I'm not complaining about any of this. All of this is what the DFG should do. The problem is the agency also should have this kind of management for deer and quail and chukar. It should do it for trout and catfish. But especially deer.

Most deer herds in Southern California are not surveyed with any thoroughness. Hunters aren't given any guidance on how to judge a quality deer, where to hunt them, or information on where to contact DFG staff if they have questions or problems.

There's never been a D14 deer hunting seminar, and there were 2,800 tags issued for this zone at $20 (or more) a pop last year. Statewide, there were nearly 180,000 deer tags sold. Do the math on sheep tag money versus deer tag money. I won't say the DFG spends more on sheep surveys than deer surveys and research, but I'd bet it's close. Again, I'm not saying the DFG spends too much on bighorn sheep. I'm saying deer - and just about every other game animal - are comparatively neglected.

But it could be worse. The U.S. Fish and Wildlife Service has spent something more than $40 million to grow the California condor population from 22 in 1982 to something over 300 today, losing nearly another 50 birds along the way. That's an investment of something like $115,000 per bird, which probably is conservative, especially if you add in state and private money spent on condors.

However you cut it, my friends, that is a horrible return on investment.

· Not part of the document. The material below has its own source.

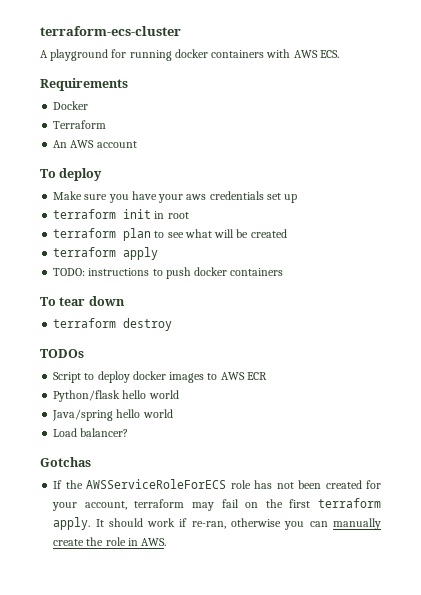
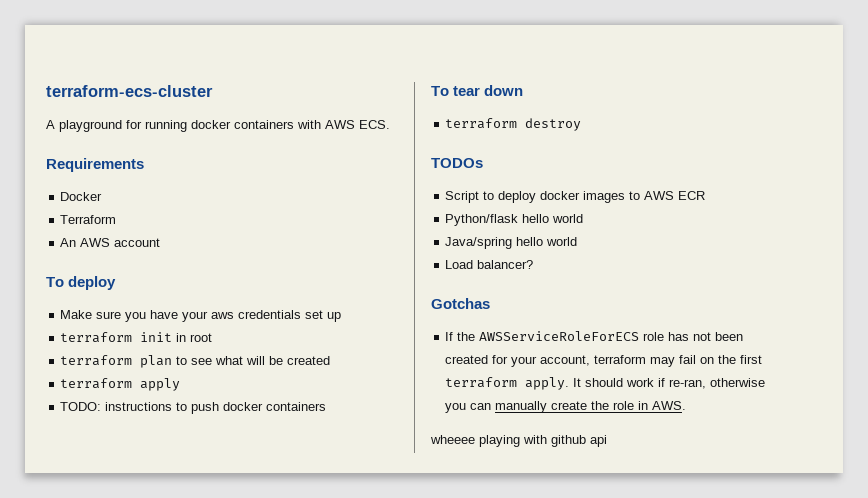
(167, 542) none -> [430,435,607,447] // wheeee playing with github api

So our DFG's sheep expenditures can seem downright paltry, and what we spend on deer is a joke.

And why do condors get so much more attention than desert pupfish? While I'm not sure what needs to be questioned here, I know for certain the answer is wrong. Money is allocated based on bias and politics with no regard to need or value, or even an attempt to define those two things and how they relate to each other in our stewardship of wildlife.

LADWP REWATERS OWENS RIVER

You'd think the Los Angeles Department of Water and Power was now the great caretaker of wildlife and fisheries by all the hoopla over last week's valve-turning on the Los Angeles Aqueduct that allowed a tiny fraction of the water stolen from the Owens Valley to flow back into the Owens River. History knows better.

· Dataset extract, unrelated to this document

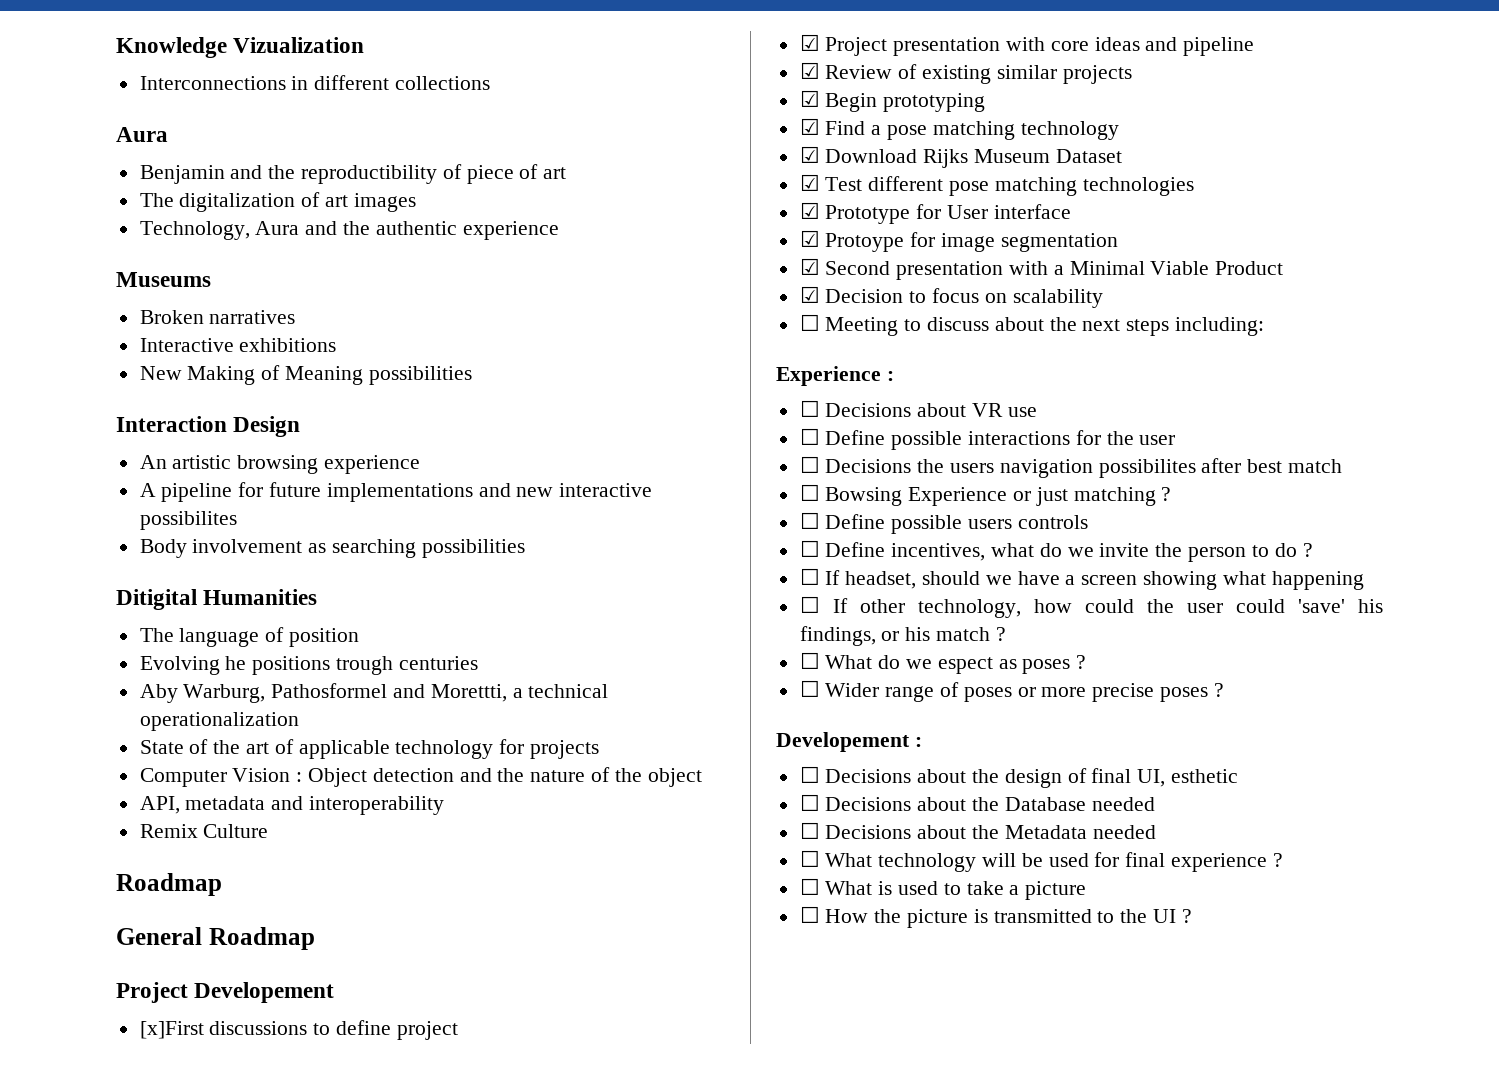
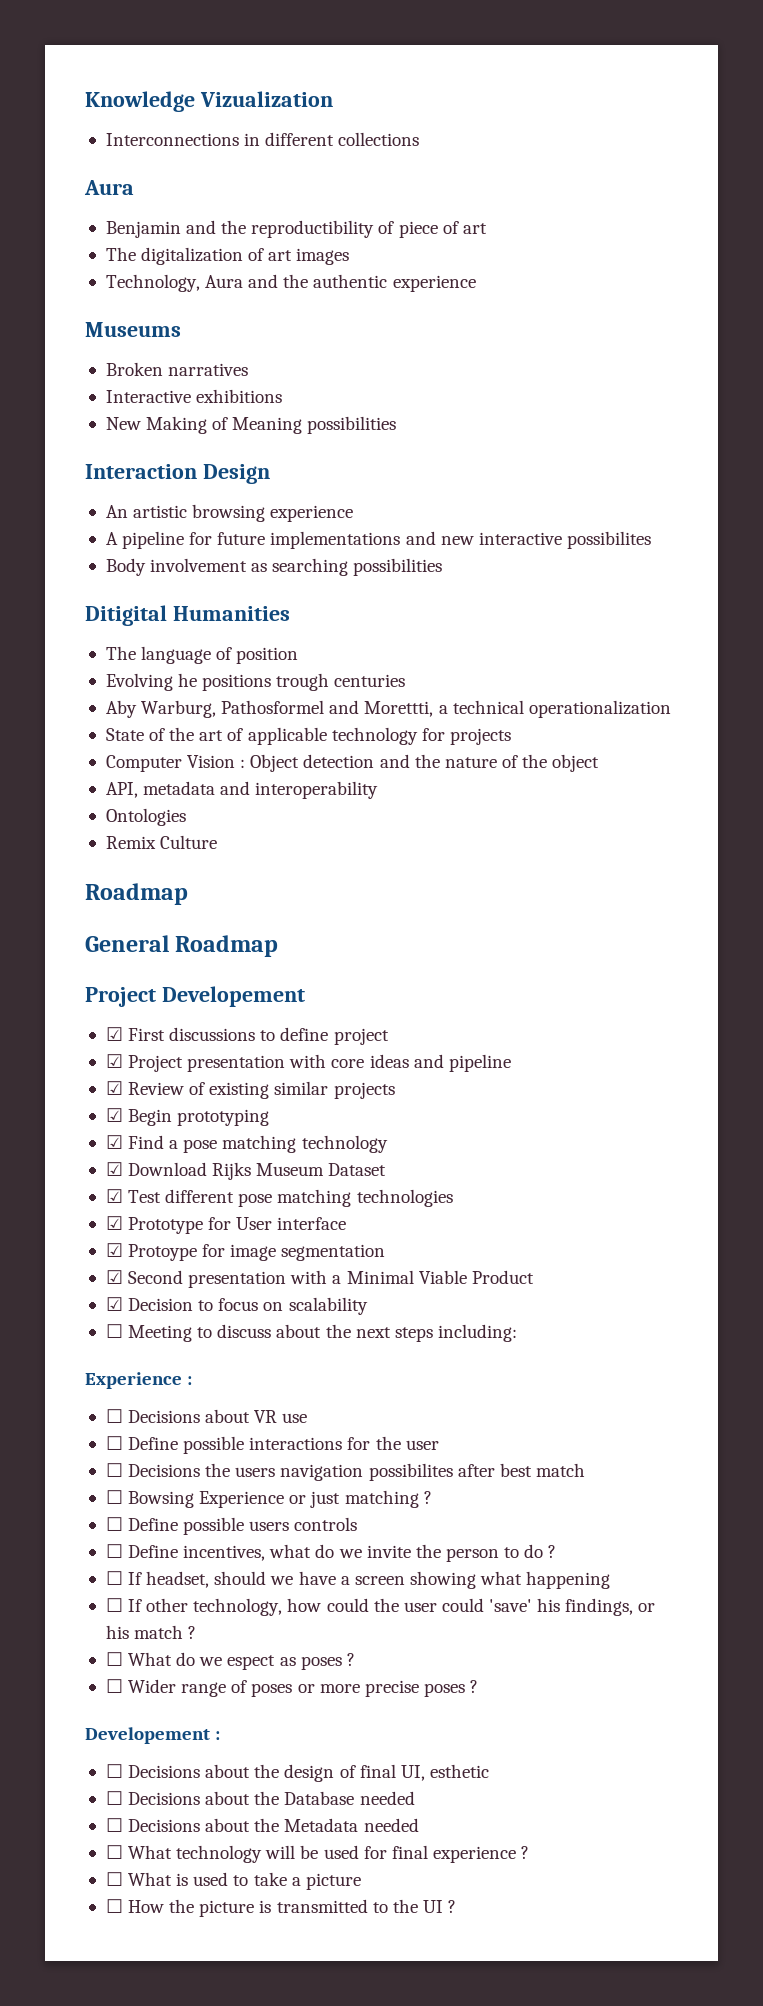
(445, 805) none -> [105,808,186,826] // Ontologies
[139,1021,204,1039] [x]First -> [105,1027,166,1041] ☑ First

Not only did the LADWP drag it's feet on this restoration, delaying the rewatering two years after a court order, but it has continued to defy and warp other court orders because it's behemoth legal staff simply wears out and outlives volunteer attorneys, budgets, and judges. So the rewatering of the last dry stretch of the Owens River comes with a sigh -- a sigh of frustration that it took so long to do what should have been done decades ago when the Los Angeles Aqueduct was first constructed.

Some of us are still holding our breath on this latest "victory" for fisheries and wildlife. Why? Deja vu.

Jim Matthews' outdoors column apears on Friday.